The implementation of the SmartME system is intended to provide a cost-effective solution for precancerous screening, e.g., for cervical cancer and oral cancer, in resource-limited settings. The integration of optical imaging technologies in a smartphone platform can significantly reduce the cost, weight and size while maintaining a high performance. The total cost of the current SmartME device is less than $2500, and the major costs are the costs of the imaging fiber bundle, light sources and fluorescence filters. The cost may be further reduced by batch ordering and mass production, making the device even more affordable in LMICs. More importantly, the App developed for the SmartME has the ability to send the images collected on site to a cloud/server for diagnostic analysis. Therefore, a smartphone-based diagnosis could potentially be used as a point-of-care technology for telemedicine applications in LMICs where multiple clinical visits are not feasible and centralized laboratories do not exist.

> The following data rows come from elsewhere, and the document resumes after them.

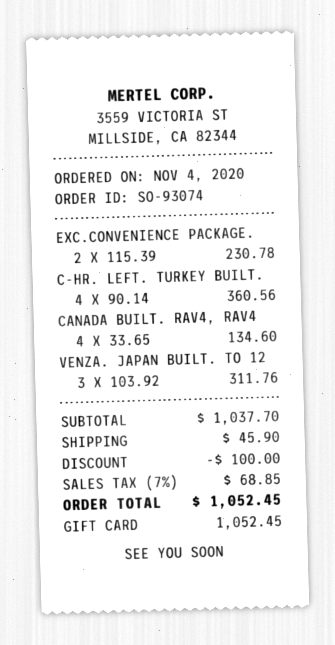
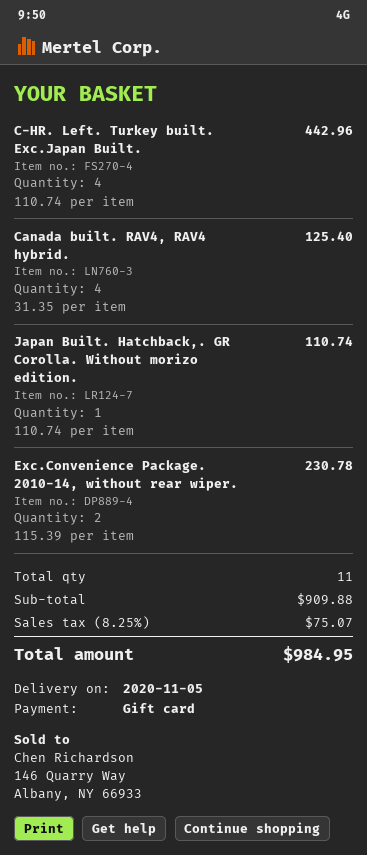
C-HR. LEFT. TURKEY BUILT.: 4 x 90.14 = 360.56 -> 4 x 110.74 = 442.96
CANADA BUILT. RAV4, RAV4: 4 x 33.65 = 134.60 -> 4 x 31.35 = 125.40
VENZA. JAPAN BUILT. TO 12: 3 x 103.92 = 311.76 -> none
Japan Built. Hatchback,. GR Corolla. Without morizo edition.: none -> 1 x 110.74 = 110.74
subtotal: 1037.70 -> 909.88
discount: 100.00 -> none
shipping: 45.90 -> none
tax: 7% = 68.85 -> 8.25% = 75.07
total: 1052.45 -> 984.95

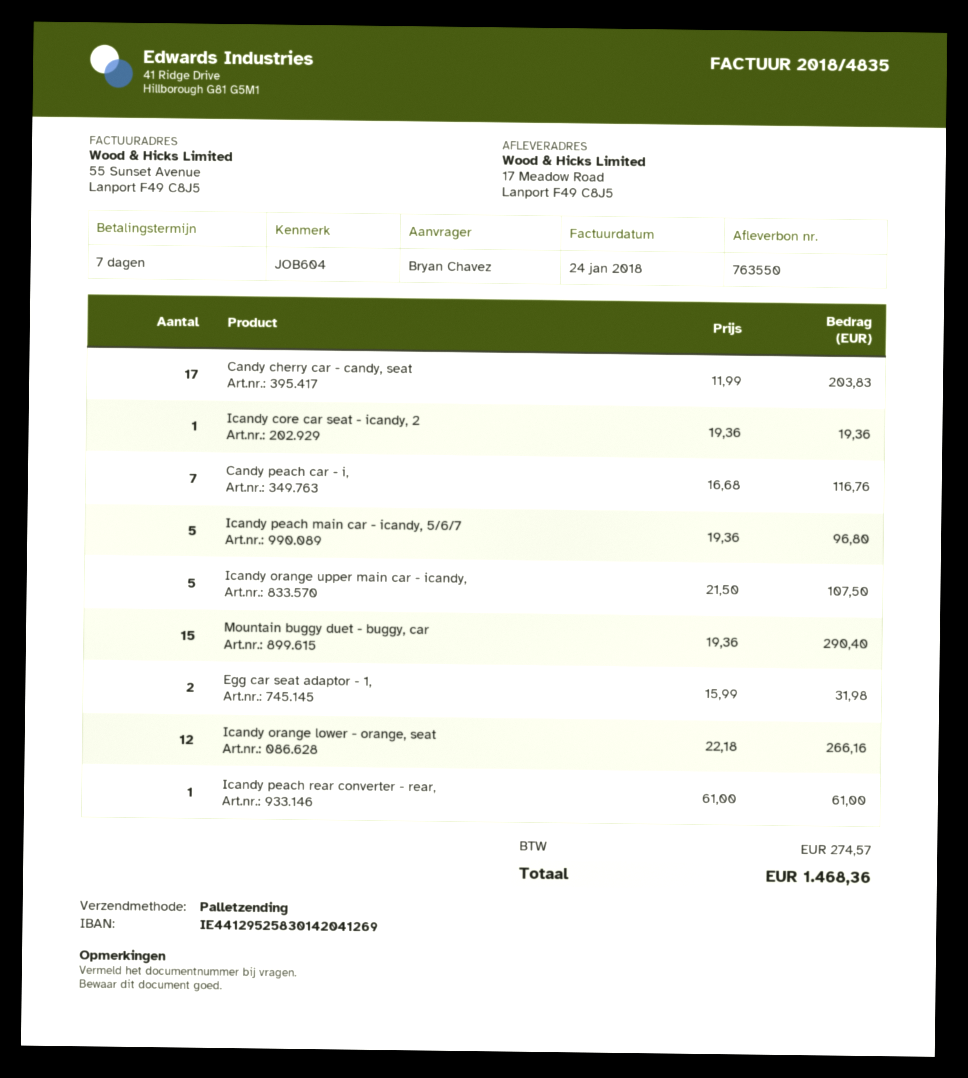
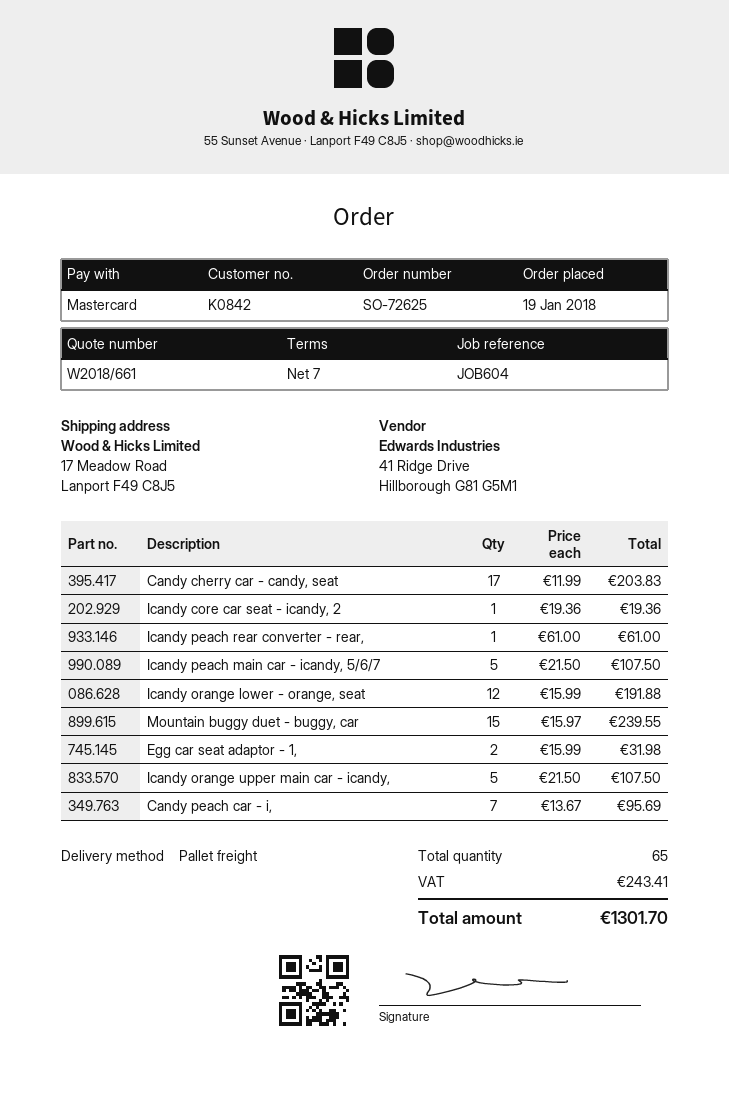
Candy peach car - i,: 7 x 16.68 = 116.76 -> 7 x 13.67 = 95.69
Icandy peach main car - icandy, 5/6/7: 5 x 19.36 = 96.80 -> 5 x 21.50 = 107.50
Mountain buggy duet - buggy, car: 15 x 19.36 = 290.40 -> 15 x 15.97 = 239.55
Icandy orange lower - orange, seat: 12 x 22.18 = 266.16 -> 12 x 15.99 = 191.88
tax: 274.57 -> 243.41
total: 1468.36 -> 1301.70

We note that the current in vivo study using the SmartME has several limitations. First, because only one healthy subject was measured in the study, the conclusions may not be extended to all subjects. Many factors, including race, gender, age, diet and physical conditions, may lead to higher intersubject variations. It is also important to note that movement artifacts and probe-tissue contact pressure may also contribute to differences in the tissue optical properties from site to site as it is challenging to maintain a consistent pressure applied to the tissue by the endoscope34,38,39,40. Therefore, a device optimization, such as including a pressure sensor on the tip of the endoscope, may be necessary to further improve the reliability and consistency of the device. Finally, future clinical studies that include both normal/benign tissue and cancerous or precancerous tissue are necessary to fully verify the performance of the SmartME.

Conclusion

We have demonstrated a fiber-optic microendoscope that integrates high-resolution fluorescence imaging and quantitative diffuse reflectance spectroscopy into a smartphone platform. The SmartME has a spatial resolution of ~3.5 µm for FLI and an accuracy comparable to that of a benchtop DRS system in measuring the absorption and scattering properties of tissue34. When used with the App, the device can be used to perform FLI and DRS of epithelial tissues, wirelessly transfer the data to a server for data analysis, and display the results that are sent back from the server to the SmartME within seconds. Our preliminary studies have demonstrated that the dual-modality SmartME can accurately characterize biological properties and provide complementary information about epithelial tissues. The potential of the SmartME for the early detection of neoplasia in epithelial tissues, especially in low-resource settings, will be investigated in a subsequent clinical study.